→ **Problem requirements**
Images do not belong in the copy; retype the rest of the entries below exactly.
*** Opening of Data extracts ***
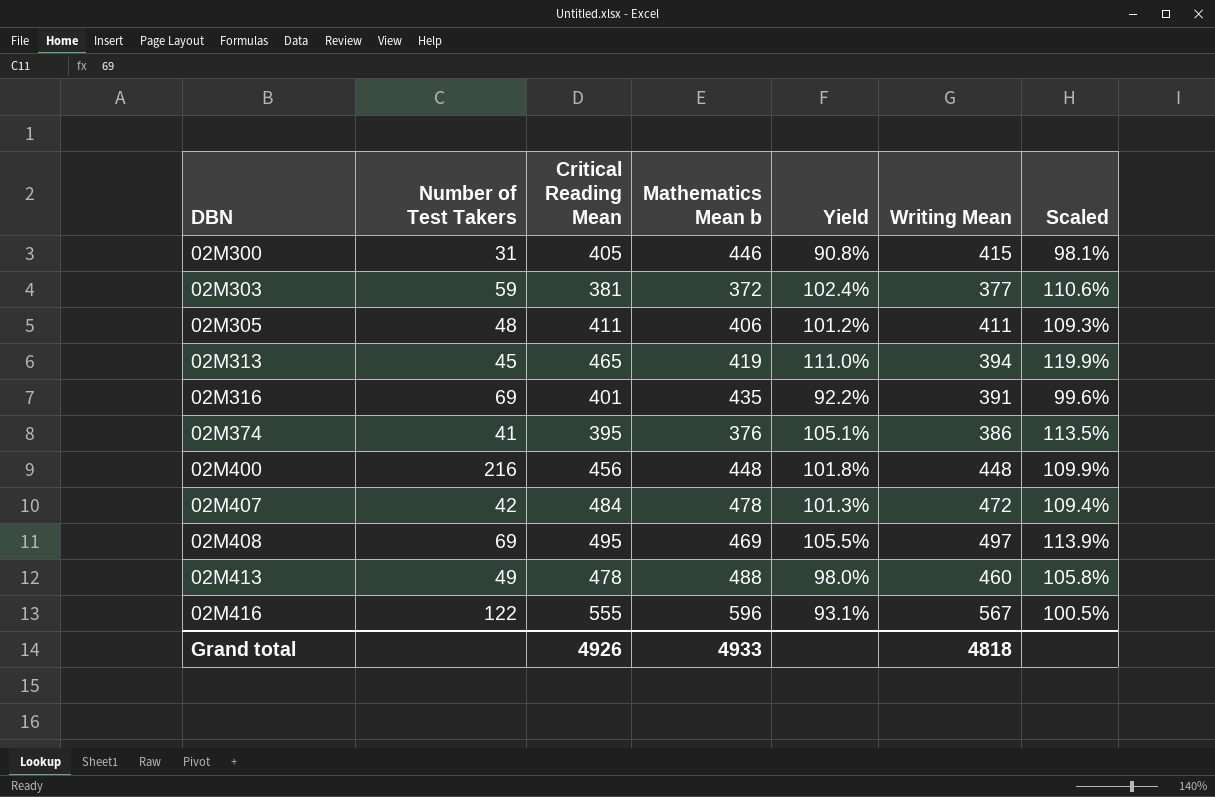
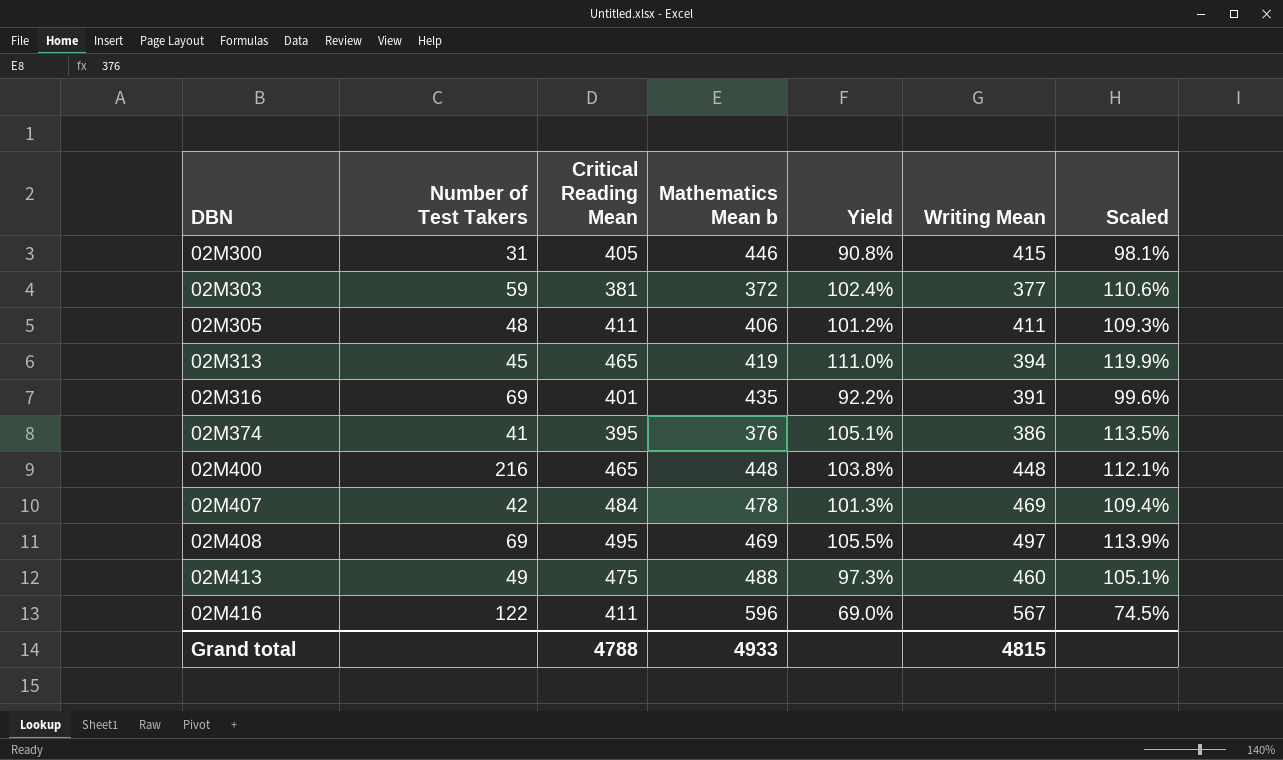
02M400 | Critical Reading Mean: 456 -> 465
02M400 | Yield: 101.8% -> 103.8%
02M400 | Scaled: 109.9% -> 112.1%
02M407 | Writing Mean: 472 -> 469
02M413 | Critical Reading Mean: 478 -> 475
02M413 | Yield: 98.0% -> 97.3%
02M413 | Scaled: 105.8% -> 105.1%
02M416 | Critical Reading Mean: 555 -> 411
02M416 | Yield: 93.1% -> 69.0%
02M416 | Scaled: 100.5% -> 74.5%
Grand total | Critical Reading Mean: 4926 -> 4788
Grand total | Writing Mean: 4818 -> 4815

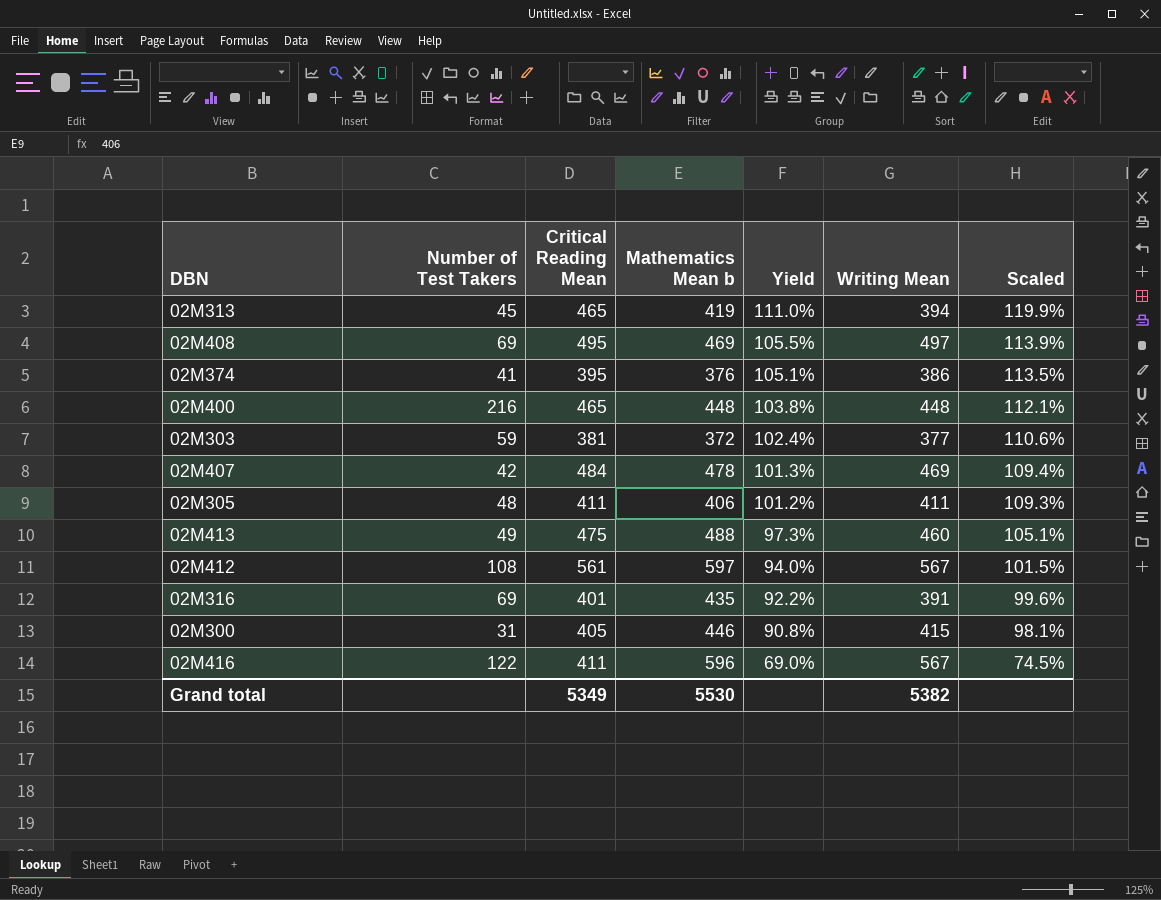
row order: DBN ascending -> Yield descending
row 02M412: none -> 108 | 561 | 597 | 94.0% | 567 | 101.5%
Grand total | Critical Reading Mean: 4788 -> 5349
Grand total | Mathematics Mean b: 4933 -> 5530
Grand total | Writing Mean: 4815 -> 5382

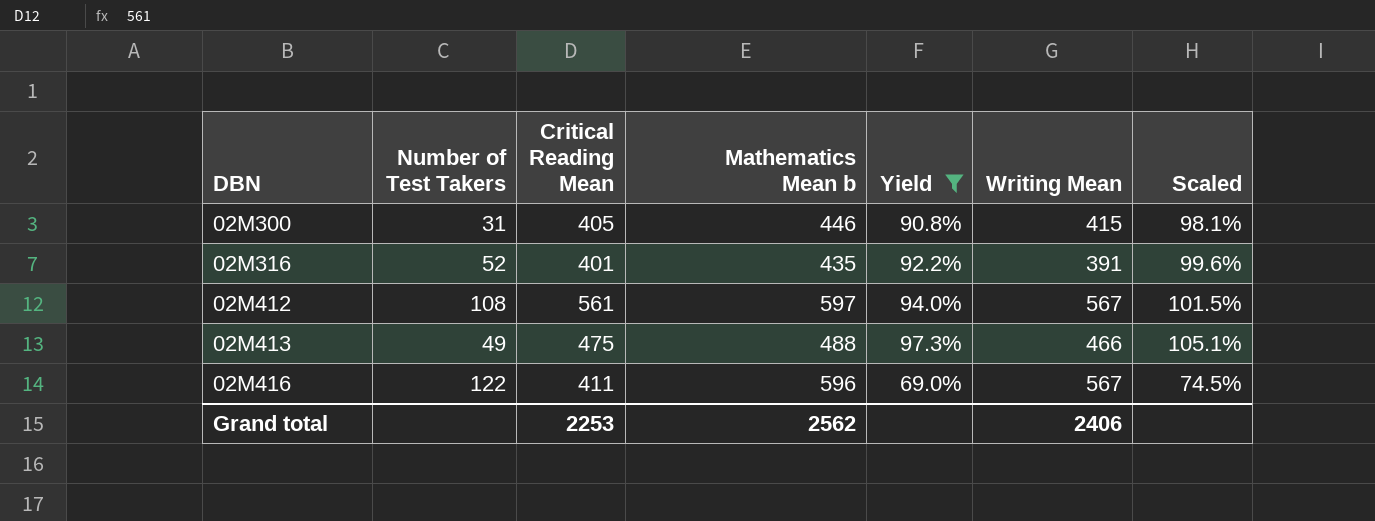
filter: none -> Yield <= 97.3%
row order: Yield descending -> DBN ascending
02M316 | Number of Test Takers: 69 -> 52
02M413 | Writing Mean: 460 -> 466
Grand total | Critical Reading Mean: 5349 -> 2253
Grand total | Mathematics Mean b: 5530 -> 2562
Grand total | Writing Mean: 5382 -> 2406

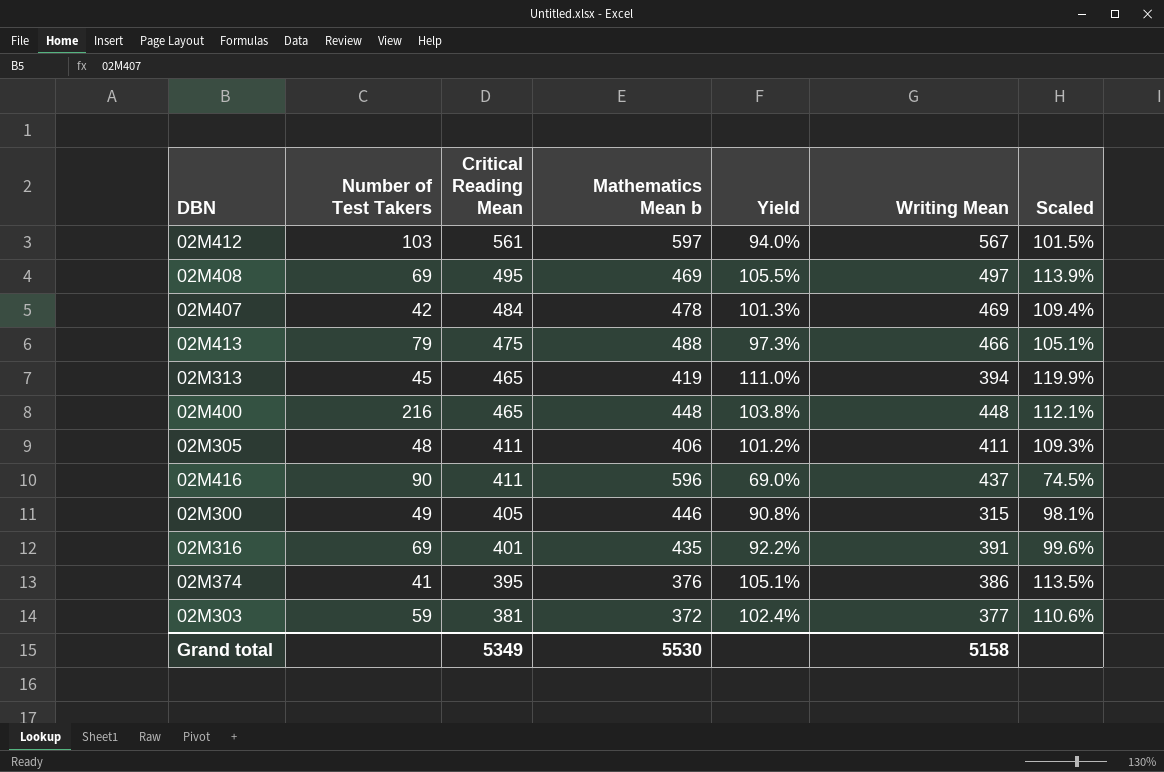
filter: Yield <= 97.3% -> none
row order: DBN ascending -> Critical Reading Mean descending
02M412 | Number of Test Takers: 108 -> 103
02M413 | Number of Test Takers: 49 -> 79
02M416 | Number of Test Takers: 122 -> 90
02M416 | Writing Mean: 567 -> 437
02M300 | Number of Test Takers: 31 -> 49
02M300 | Writing Mean: 415 -> 315
02M316 | Number of Test Takers: 52 -> 69
Grand total | Critical Reading Mean: 2253 -> 5349
Grand total | Mathematics Mean b: 2562 -> 5530
Grand total | Writing Mean: 2406 -> 5158

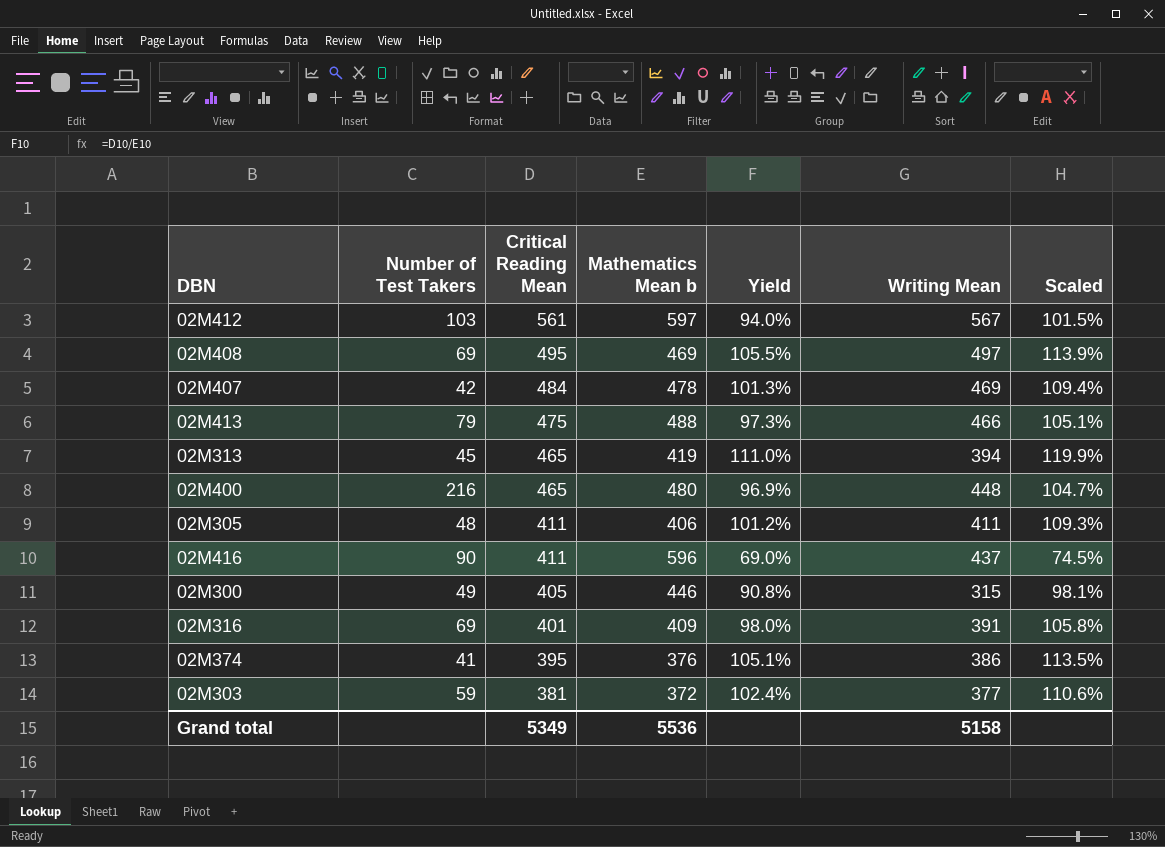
02M400 | Mathematics Mean b: 448 -> 480
02M400 | Yield: 103.8% -> 96.9%
02M400 | Scaled: 112.1% -> 104.7%
02M316 | Mathematics Mean b: 435 -> 409
02M316 | Yield: 92.2% -> 98.0%
02M316 | Scaled: 99.6% -> 105.8%
Grand total | Mathematics Mean b: 5530 -> 5536

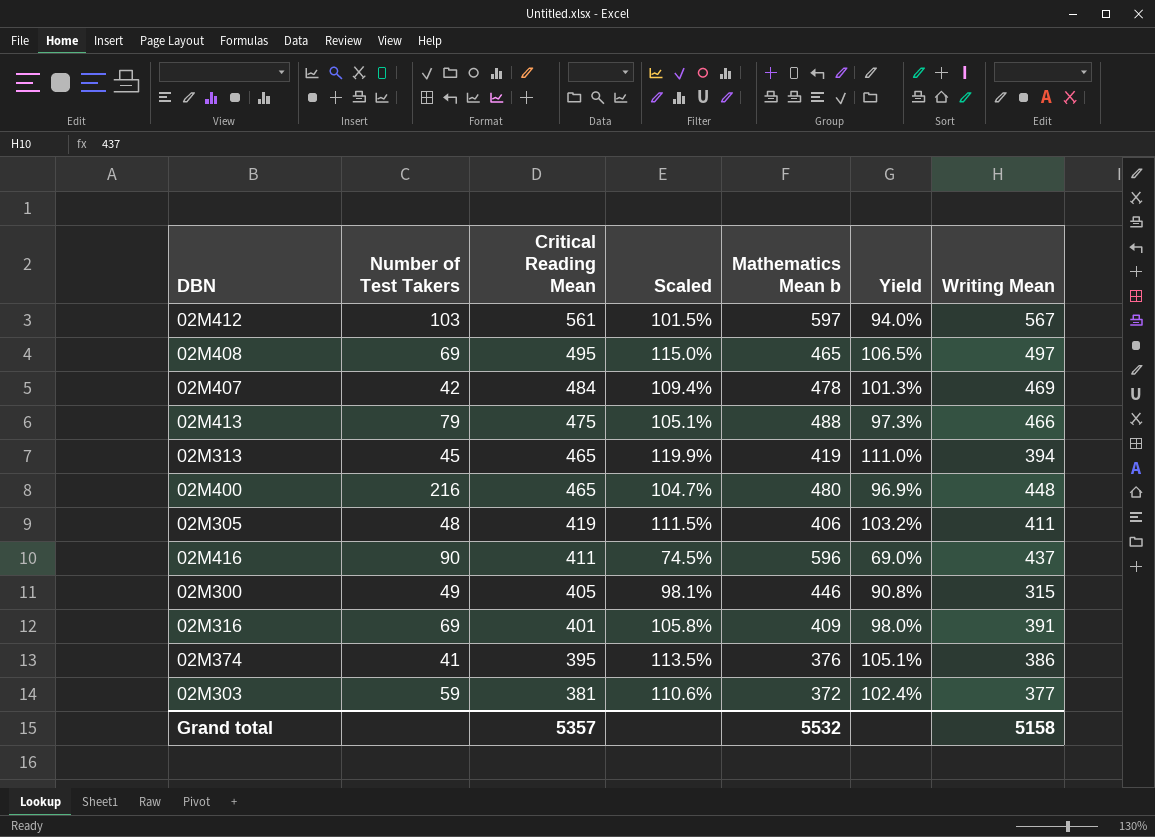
column Scaled | position: 7 -> 4
02M408 | Scaled: 113.9% -> 115.0%
02M408 | Mathematics Mean b: 469 -> 465
02M408 | Yield: 105.5% -> 106.5%
02M305 | Critical Reading Mean: 411 -> 419
02M305 | Scaled: 109.3% -> 111.5%
02M305 | Yield: 101.2% -> 103.2%
Grand total | Critical Reading Mean: 5349 -> 5357
Grand total | Mathematics Mean b: 5536 -> 5532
*** Close of Data extracts ***
→ **Written answer**
02M400 | Critical Reading Mean: 456 -> 465
02M400 | Yield: 101.8% -> 103.8%
02M400 | Scaled: 109.9% -> 112.1%
02M407 | Writing Mean: 472 -> 469
02M413 | Critical Reading Mean: 478 -> 475
02M413 | Yield: 98.0% -> 97.3%
02M413 | Scaled: 105.8% -> 105.1%
02M416 | Critical Reading Mean: 555 -> 411
02M416 | Yield: 93.1% -> 69.0%
02M416 | Scaled: 100.5% -> 74.5%
Grand total | Critical Reading Mean: 4926 -> 4788
Grand total | Writing Mean: 4818 -> 4815

row order: DBN ascending -> Yield descending
row 02M412: none -> 108 | 561 | 597 | 94.0% | 567 | 101.5%
Grand total | Critical Reading Mean: 4788 -> 5349
Grand total | Mathematics Mean b: 4933 -> 5530
Grand total | Writing Mean: 4815 -> 5382

filter: none -> Yield <= 97.3%
row order: Yield descending -> DBN ascending
02M316 | Number of Test Takers: 69 -> 52
02M413 | Writing Mean: 460 -> 466
Grand total | Critical Reading Mean: 5349 -> 2253
Grand total | Mathematics Mean b: 5530 -> 2562
Grand total | Writing Mean: 5382 -> 2406

filter: Yield <= 97.3% -> none
row order: DBN ascending -> Critical Reading Mean descending
02M412 | Number of Test Takers: 108 -> 103
02M413 | Number of Test Takers: 49 -> 79
02M416 | Number of Test Takers: 122 -> 90
02M416 | Writing Mean: 567 -> 437
02M300 | Number of Test Takers: 31 -> 49
02M300 | Writing Mean: 415 -> 315
02M316 | Number of Test Takers: 52 -> 69
Grand total | Critical Reading Mean: 2253 -> 5349
Grand total | Mathematics Mean b: 2562 -> 5530
Grand total | Writing Mean: 2406 -> 5158

02M400 | Mathematics Mean b: 448 -> 480
02M400 | Yield: 103.8% -> 96.9%
02M400 | Scaled: 112.1% -> 104.7%
02M316 | Mathematics Mean b: 435 -> 409
02M316 | Yield: 92.2% -> 98.0%
02M316 | Scaled: 99.6% -> 105.8%
Grand total | Mathematics Mean b: 5530 -> 5536

column Scaled | position: 7 -> 4
02M408 | Scaled: 113.9% -> 115.0%
02M408 | Mathematics Mean b: 469 -> 465
02M408 | Yield: 105.5% -> 106.5%
02M305 | Critical Reading Mean: 411 -> 419
02M305 | Scaled: 109.3% -> 111.5%
02M305 | Yield: 101.2% -> 103.2%
Grand total | Critical Reading Mean: 5349 -> 5357
Grand total | Mathematics Mean b: 5536 -> 5532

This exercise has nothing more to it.